## Records for this exercise

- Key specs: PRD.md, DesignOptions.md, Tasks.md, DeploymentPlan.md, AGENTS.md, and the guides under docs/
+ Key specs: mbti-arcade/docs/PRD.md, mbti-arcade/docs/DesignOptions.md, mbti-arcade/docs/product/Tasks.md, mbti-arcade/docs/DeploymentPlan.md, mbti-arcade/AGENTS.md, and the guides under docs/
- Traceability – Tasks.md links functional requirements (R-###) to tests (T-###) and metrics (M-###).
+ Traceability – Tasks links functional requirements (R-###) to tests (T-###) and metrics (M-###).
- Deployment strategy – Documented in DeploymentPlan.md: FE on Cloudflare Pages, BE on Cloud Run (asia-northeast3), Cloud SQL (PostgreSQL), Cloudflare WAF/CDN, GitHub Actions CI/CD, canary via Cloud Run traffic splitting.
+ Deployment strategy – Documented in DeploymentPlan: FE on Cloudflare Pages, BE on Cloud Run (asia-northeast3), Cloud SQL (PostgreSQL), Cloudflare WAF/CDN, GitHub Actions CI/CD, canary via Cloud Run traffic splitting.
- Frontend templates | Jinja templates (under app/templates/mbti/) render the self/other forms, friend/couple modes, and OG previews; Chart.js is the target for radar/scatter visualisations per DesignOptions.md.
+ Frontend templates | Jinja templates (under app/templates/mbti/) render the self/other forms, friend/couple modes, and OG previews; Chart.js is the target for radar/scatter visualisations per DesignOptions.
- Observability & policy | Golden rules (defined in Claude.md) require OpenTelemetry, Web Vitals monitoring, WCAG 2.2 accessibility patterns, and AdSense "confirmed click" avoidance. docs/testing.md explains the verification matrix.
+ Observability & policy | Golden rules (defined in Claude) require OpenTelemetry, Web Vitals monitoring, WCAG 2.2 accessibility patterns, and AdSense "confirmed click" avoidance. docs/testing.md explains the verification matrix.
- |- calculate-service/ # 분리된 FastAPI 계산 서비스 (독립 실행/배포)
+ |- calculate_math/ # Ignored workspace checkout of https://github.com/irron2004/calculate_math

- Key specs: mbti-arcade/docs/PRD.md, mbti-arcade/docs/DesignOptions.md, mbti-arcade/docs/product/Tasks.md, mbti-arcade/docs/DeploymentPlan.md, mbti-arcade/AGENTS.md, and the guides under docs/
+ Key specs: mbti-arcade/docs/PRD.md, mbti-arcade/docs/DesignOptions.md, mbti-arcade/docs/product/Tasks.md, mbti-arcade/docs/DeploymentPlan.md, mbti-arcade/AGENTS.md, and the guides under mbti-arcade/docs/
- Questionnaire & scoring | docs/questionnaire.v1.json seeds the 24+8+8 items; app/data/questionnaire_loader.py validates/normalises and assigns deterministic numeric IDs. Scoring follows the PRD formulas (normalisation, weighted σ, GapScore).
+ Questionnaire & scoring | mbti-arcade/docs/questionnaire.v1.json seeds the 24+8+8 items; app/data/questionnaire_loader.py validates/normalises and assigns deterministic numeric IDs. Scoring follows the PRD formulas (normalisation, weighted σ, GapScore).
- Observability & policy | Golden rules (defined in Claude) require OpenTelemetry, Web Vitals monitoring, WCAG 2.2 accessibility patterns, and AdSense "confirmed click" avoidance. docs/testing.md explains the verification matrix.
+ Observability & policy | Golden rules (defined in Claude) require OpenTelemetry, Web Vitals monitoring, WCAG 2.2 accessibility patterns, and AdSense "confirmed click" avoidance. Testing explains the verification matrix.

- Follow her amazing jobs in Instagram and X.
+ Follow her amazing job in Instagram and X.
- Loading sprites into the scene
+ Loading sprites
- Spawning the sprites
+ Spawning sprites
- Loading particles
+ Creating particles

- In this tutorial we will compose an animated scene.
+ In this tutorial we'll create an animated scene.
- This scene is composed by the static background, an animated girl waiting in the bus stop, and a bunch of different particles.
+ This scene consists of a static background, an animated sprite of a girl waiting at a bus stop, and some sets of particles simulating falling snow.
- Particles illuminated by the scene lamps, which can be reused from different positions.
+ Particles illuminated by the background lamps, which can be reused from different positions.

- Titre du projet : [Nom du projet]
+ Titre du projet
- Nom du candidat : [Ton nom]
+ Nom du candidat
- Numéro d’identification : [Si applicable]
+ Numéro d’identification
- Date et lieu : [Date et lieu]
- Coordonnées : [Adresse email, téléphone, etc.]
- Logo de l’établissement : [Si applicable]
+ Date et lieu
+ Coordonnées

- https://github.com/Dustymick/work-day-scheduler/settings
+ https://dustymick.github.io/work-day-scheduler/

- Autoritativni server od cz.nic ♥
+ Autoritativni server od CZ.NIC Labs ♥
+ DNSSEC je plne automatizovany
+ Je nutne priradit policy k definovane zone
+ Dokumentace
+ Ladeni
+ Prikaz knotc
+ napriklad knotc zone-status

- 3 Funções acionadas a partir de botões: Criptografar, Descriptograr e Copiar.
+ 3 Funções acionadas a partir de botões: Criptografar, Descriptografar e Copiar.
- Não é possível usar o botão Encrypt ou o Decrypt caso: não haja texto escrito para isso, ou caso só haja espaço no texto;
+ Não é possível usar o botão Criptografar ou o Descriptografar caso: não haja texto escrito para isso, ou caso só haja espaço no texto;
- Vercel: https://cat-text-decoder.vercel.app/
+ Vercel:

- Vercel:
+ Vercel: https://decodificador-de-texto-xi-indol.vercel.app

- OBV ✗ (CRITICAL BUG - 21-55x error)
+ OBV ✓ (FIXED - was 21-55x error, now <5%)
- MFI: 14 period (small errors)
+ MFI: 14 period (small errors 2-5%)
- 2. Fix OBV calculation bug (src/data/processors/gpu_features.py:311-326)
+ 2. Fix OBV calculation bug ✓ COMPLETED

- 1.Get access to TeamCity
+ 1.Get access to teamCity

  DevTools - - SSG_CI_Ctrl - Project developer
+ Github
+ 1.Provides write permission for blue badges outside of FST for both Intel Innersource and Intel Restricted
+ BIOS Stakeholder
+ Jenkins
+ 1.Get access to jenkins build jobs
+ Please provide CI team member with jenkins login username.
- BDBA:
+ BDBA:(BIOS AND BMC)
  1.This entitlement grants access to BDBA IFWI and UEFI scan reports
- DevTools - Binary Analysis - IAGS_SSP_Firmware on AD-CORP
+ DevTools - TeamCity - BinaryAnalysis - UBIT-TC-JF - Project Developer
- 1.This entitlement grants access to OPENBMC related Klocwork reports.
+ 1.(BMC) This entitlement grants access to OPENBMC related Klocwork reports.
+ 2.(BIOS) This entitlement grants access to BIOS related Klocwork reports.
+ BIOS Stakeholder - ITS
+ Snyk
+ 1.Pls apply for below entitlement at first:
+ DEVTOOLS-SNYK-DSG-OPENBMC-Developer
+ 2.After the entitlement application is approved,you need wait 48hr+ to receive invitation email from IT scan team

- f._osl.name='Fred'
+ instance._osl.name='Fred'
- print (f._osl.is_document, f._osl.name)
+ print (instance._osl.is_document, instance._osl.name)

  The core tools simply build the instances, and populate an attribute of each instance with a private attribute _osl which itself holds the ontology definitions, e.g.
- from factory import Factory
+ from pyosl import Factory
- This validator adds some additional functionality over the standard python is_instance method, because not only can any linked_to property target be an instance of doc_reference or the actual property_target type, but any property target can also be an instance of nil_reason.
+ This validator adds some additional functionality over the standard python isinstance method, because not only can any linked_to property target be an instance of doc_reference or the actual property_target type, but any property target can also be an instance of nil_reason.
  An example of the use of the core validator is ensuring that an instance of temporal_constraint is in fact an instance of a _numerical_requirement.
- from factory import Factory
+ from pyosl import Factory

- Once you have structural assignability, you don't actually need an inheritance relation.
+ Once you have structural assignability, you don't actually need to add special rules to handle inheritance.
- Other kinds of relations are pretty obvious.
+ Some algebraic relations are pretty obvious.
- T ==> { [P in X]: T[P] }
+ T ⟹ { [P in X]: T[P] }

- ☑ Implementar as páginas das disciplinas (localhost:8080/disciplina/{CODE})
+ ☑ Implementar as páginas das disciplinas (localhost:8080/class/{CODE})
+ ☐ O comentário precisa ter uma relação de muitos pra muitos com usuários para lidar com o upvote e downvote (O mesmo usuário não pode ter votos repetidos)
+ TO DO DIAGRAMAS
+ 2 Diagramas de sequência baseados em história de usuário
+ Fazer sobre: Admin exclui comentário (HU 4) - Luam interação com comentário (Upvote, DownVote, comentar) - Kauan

## What needs to be done
Would you copy out exactly the lines above that start at the one containing "IT scan team" and end at the one containing "print (instance._osl.is_document, instance._osl.name)", inclusive?

## Written answer
+ 2.After the entitlement application is approved,you need wait 48hr+ to receive invitation email from IT scan team

- f._osl.name='Fred'
+ instance._osl.name='Fred'
- print (f._osl.is_document, f._osl.name)
+ print (instance._osl.is_document, instance._osl.name)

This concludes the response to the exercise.